[Records — start]
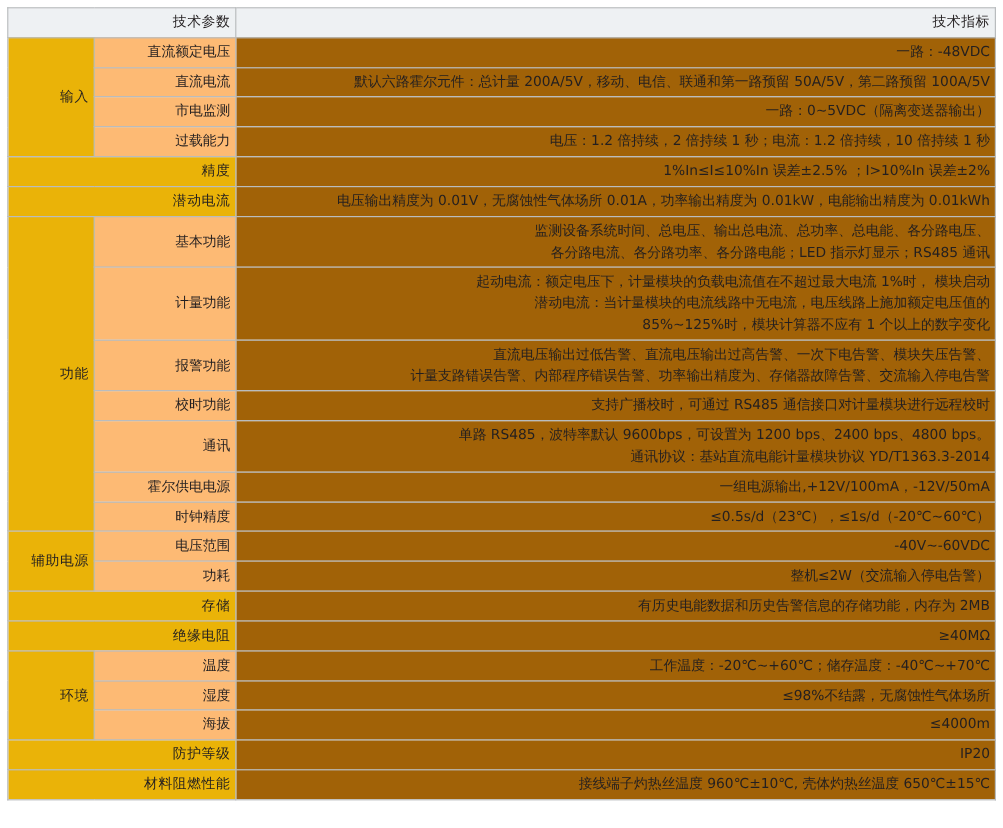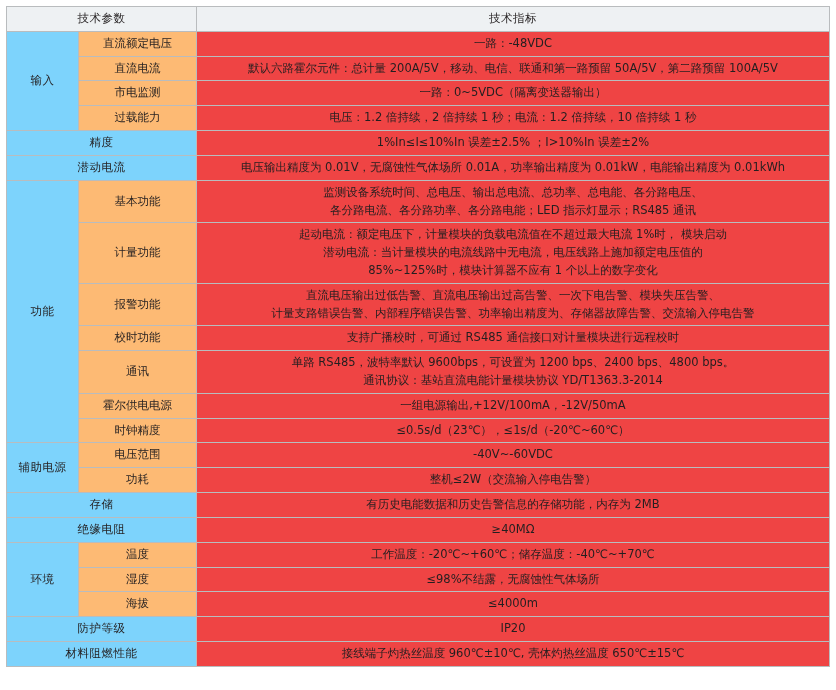--- a/index.html
+++ b/index.html
@@ -27,7 +27,7 @@
     border: 1px solid #b9bcbe;
     font-size: 11.5px;
     line-height: 1.55;
-    text-align: center;
+    text-align: right;
     vertical-align: middle;
     padding: 3px 4px;
     color: #231f20;

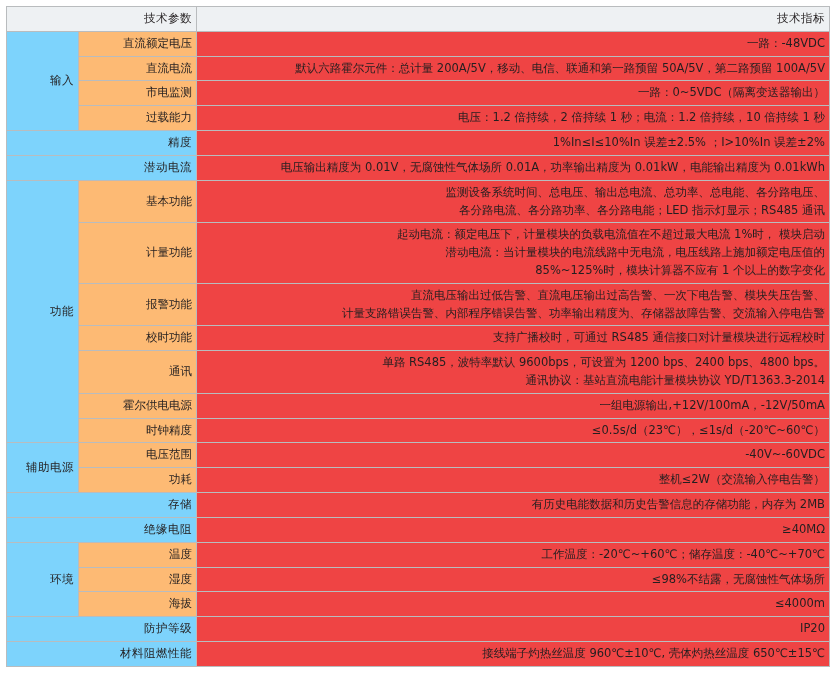--- a/index.html
+++ b/index.html
@@ -49,7 +49,7 @@
     font-size: 11.5px;
   }
   td.val {
-    background: #ef4444;
+    background: #a16207;
     padding: 5px 8px;
   }
   td.val .ln {

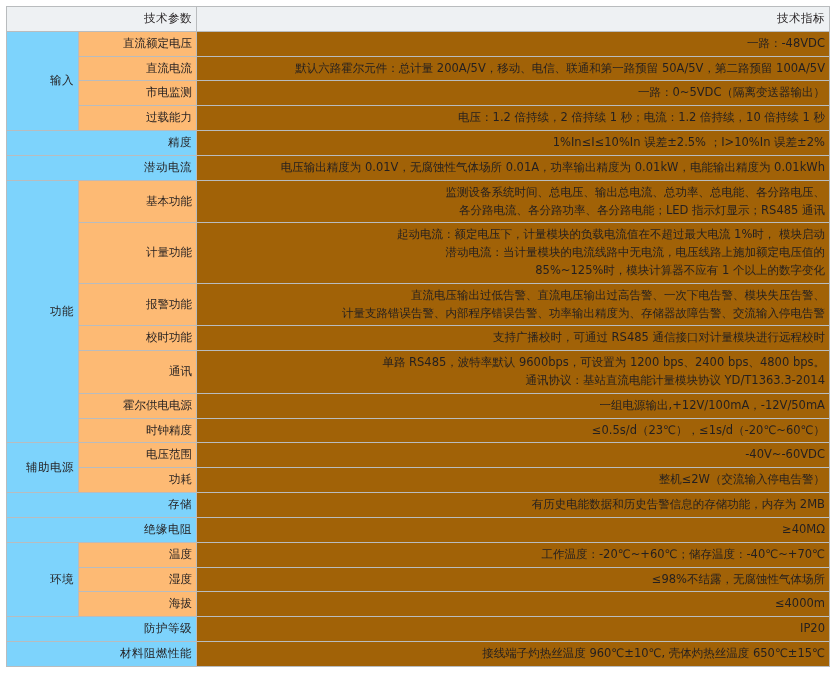--- a/index.html
+++ b/index.html
@@ -39,7 +39,7 @@
     letter-spacing: 0.5px;
   }
   td.grp {
-    background: #7dd3fc;
+    background: #eab308;
     font-size: 12.5px;
     letter-spacing: 0.5px;
     margin-top: 26px;

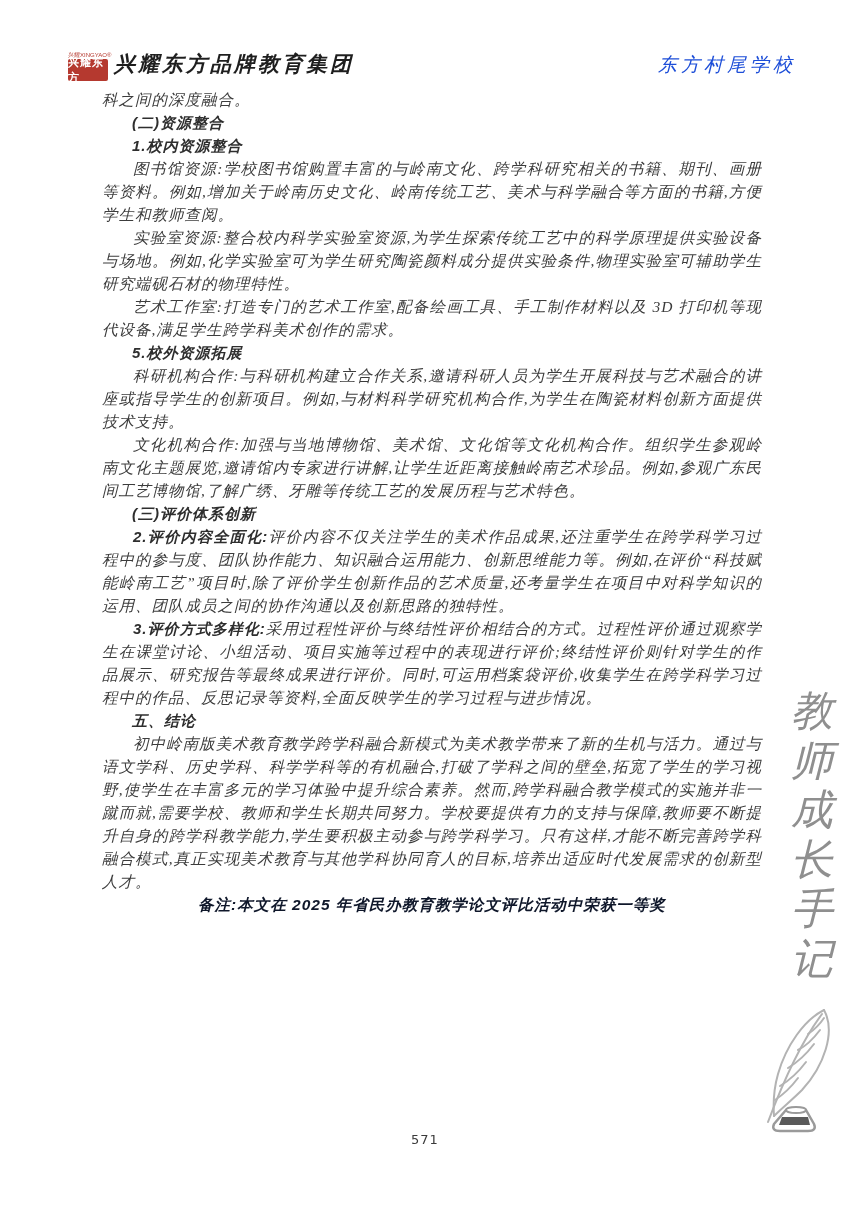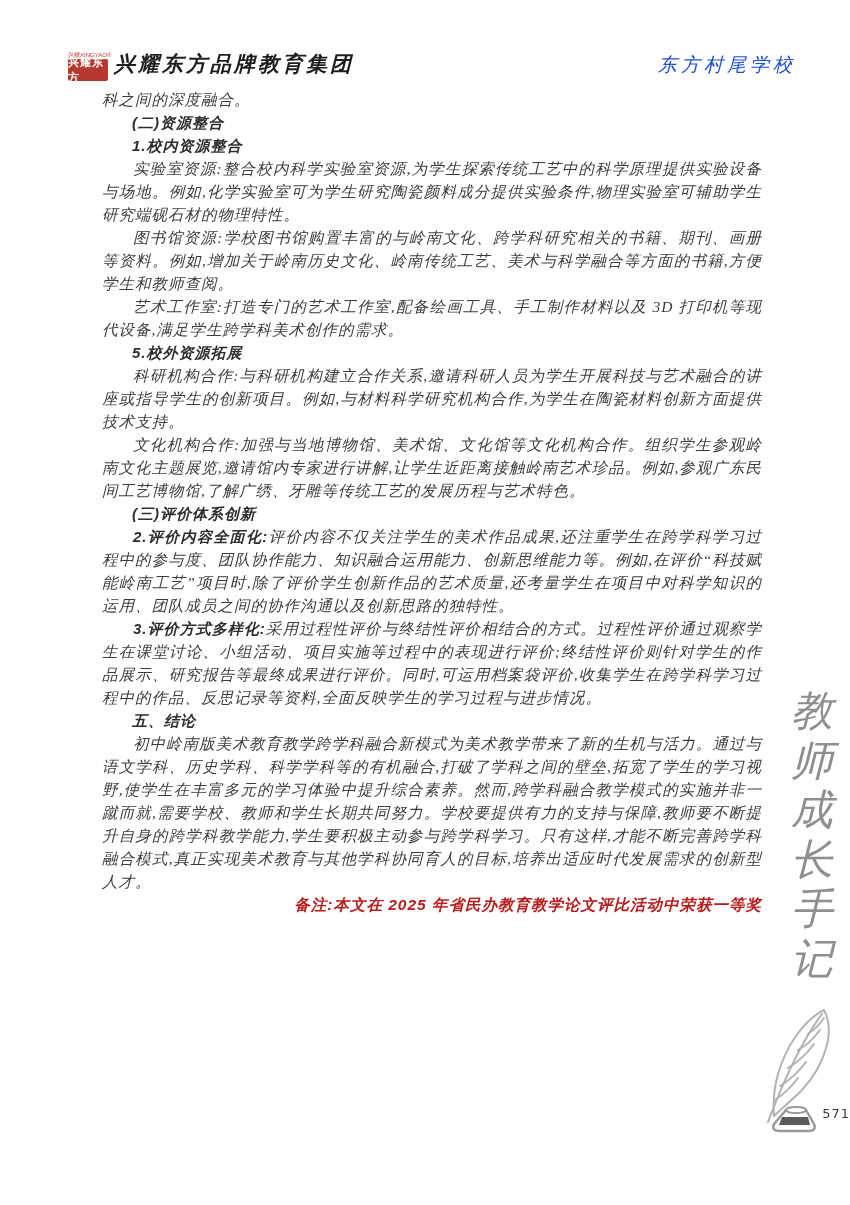--- a/index.html
+++ b/index.html
@@ -57,8 +57,8 @@
     <p class="plain">科之间的深度融合。</p>
     <p class="h">(二)资源整合</p>
     <p class="h">1.校内资源整合</p>
+    <p>图书馆资源:学校图书馆购置丰富的与岭南文化、跨学科研究相关的书籍、期刊、画册等资料。例如,增加关于岭南历史文化、岭南传统工艺、美术与科学融合等方面的书籍,方便学生和教师查阅。</p>
     <p>实验室资源:整合校内科学实验室资源,为学生探索传统工艺中的科学原理提供实验设备与场地。例如,化学实验室可为学生研究陶瓷颜料成分提供实验条件,物理实验室可辅助学生研究端砚石材的物理特性。</p>
-    <p>图书馆资源:学校图书馆购置丰富的与岭南文化、跨学科研究相关的书籍、期刊、画册等资料。例如,增加关于岭南历史文化、岭南传统工艺、美术与科学融合等方面的书籍,方便学生和教师查阅。</p>
     <p>艺术工作室:打造专门的艺术工作室,配备绘画工具、手工制作材料以及 3D 打印机等现代设备,满足学生跨学科美术创作的需求。</p>
     <p class="h">5.校外资源拓展</p>
     <p>科研机构合作:与科研机构建立合作关系,邀请科研人员为学生开展科技与艺术融合的讲座或指导学生的创新项目。例如,与材料科学研究机构合作,为学生在陶瓷材料创新方面提供技术支持。</p>

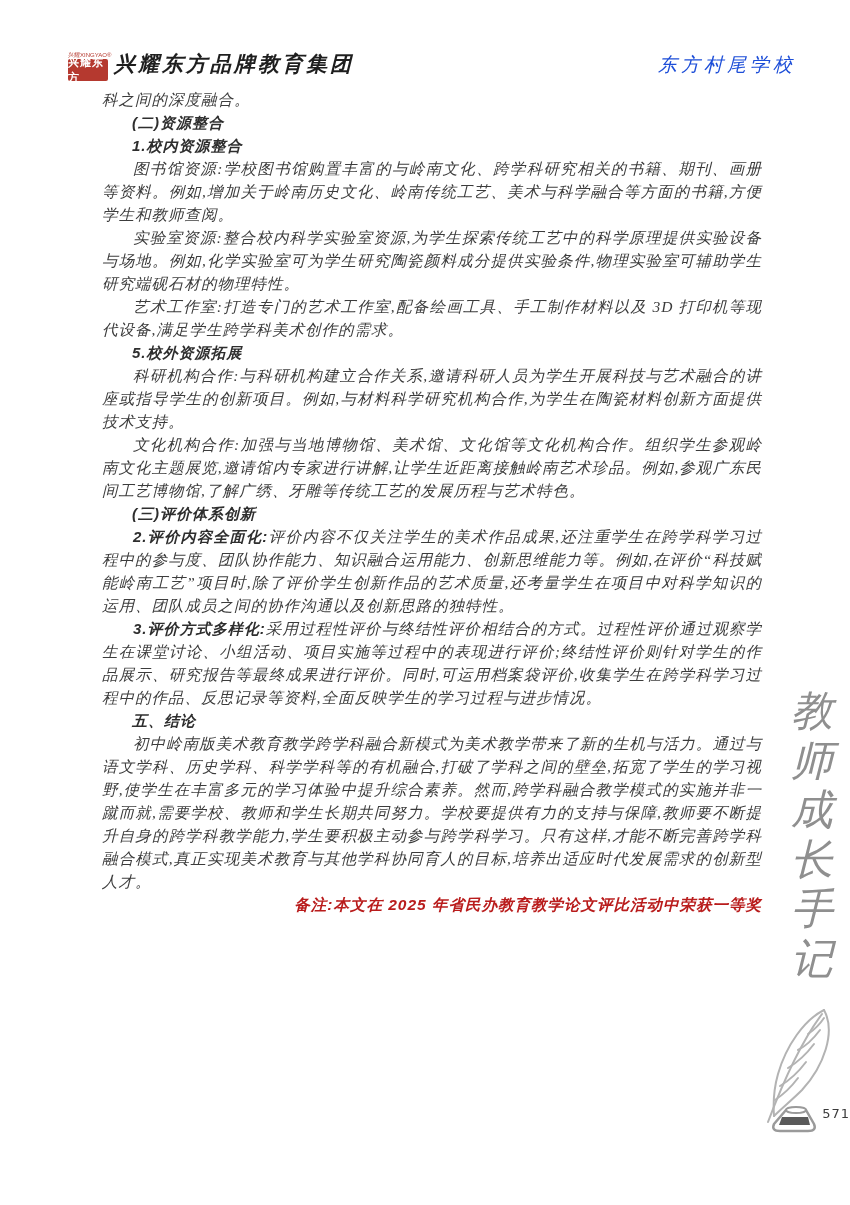--- a/index.html
+++ b/index.html
@@ -68,7 +68,7 @@
     <p><span class="lead">3.评价方式多样化:</span><span>采用过程性评价与终结性评价相结合的方式。过程性评价通过观察学生在课堂讨论、小组活动、项目实施等过程中的表现进行评价;终结性评价则针对学生的作品展示、研究报告等最终成果进行评价。同时,可运用档案袋评价,收集学生在跨学科学习过程中的作品、反思记录等资料,全面反映学生的学习过程与进步情况。</span></p>
     <p class="h">五、结论</p>
     <p>初中岭南版美术教育教学跨学科融合新模式为美术教学带来了新的生机与活力。通过与语文学科、历史学科、科学学科等的有机融合,打破了学科之间的壁垒,拓宽了学生的学习视野,使学生在丰富多元的学习体验中提升综合素养。然而,跨学科融合教学模式的实施并非一蹴而就,需要学校、教师和学生长期共同努力。学校要提供有力的支持与保障,教师要不断提升自身的跨学科教学能力,学生要积极主动参与跨学科学习。只有这样,才能不断完善跨学科融合模式,真正实现美术教育与其他学科协同育人的目标,培养出适应时代发展需求的创新型人才。</p>
-    <p class="note" style="color: #b91c1c;">备注:本文在 2025 年省民办教育教学论文评比活动中荣获一等奖</p>
+    <p class="note" style="color: #0f172a; text-align: center;">备注:本文在 2025 年省民办教育教学论文评比活动中荣获一等奖</p>
   </div>
 
   <div class="side-banner">

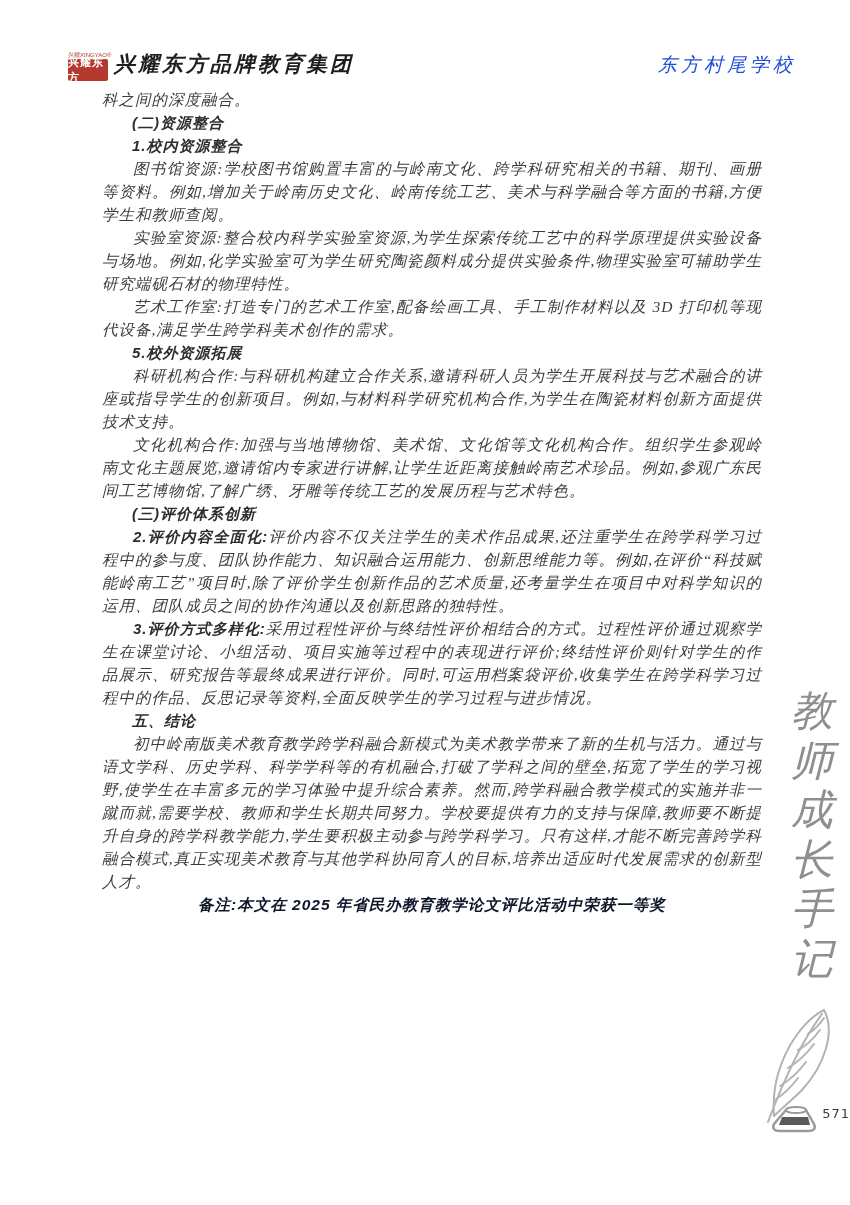--- a/index.html
+++ b/index.html
@@ -36,7 +36,7 @@
   
   .quill{position:absolute;right:4px;top:1004px;width:104px;height:140px;}
   
-  .page-number{position:absolute;left:0;top:1106px;width:100%;text-align:right;
+  .page-number{position:absolute;left:0;top:1132px;width:100%;text-align:center;
         font-size:13px;color:#3b3b3b;font-family:"DejaVu Sans",sans-serif;letter-spacing:1px;}
 </style>
 </head>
[Records — finish]
• _Assignment_
Go through the entries and return each line where the word "方便学生和教师查阅" appears.

• _Result_
+    <p>图书馆资源:学校图书馆购置丰富的与岭南文化、跨学科研究相关的书籍、期刊、画册等资料。例如,增加关于岭南历史文化、岭南传统工艺、美术与科学融合等方面的书籍,方便学生和教师查阅。</p>
-    <p>图书馆资源:学校图书馆购置丰富的与岭南文化、跨学科研究相关的书籍、期刊、画册等资料。例如,增加关于岭南历史文化、岭南传统工艺、美术与科学融合等方面的书籍,方便学生和教师查阅。</p>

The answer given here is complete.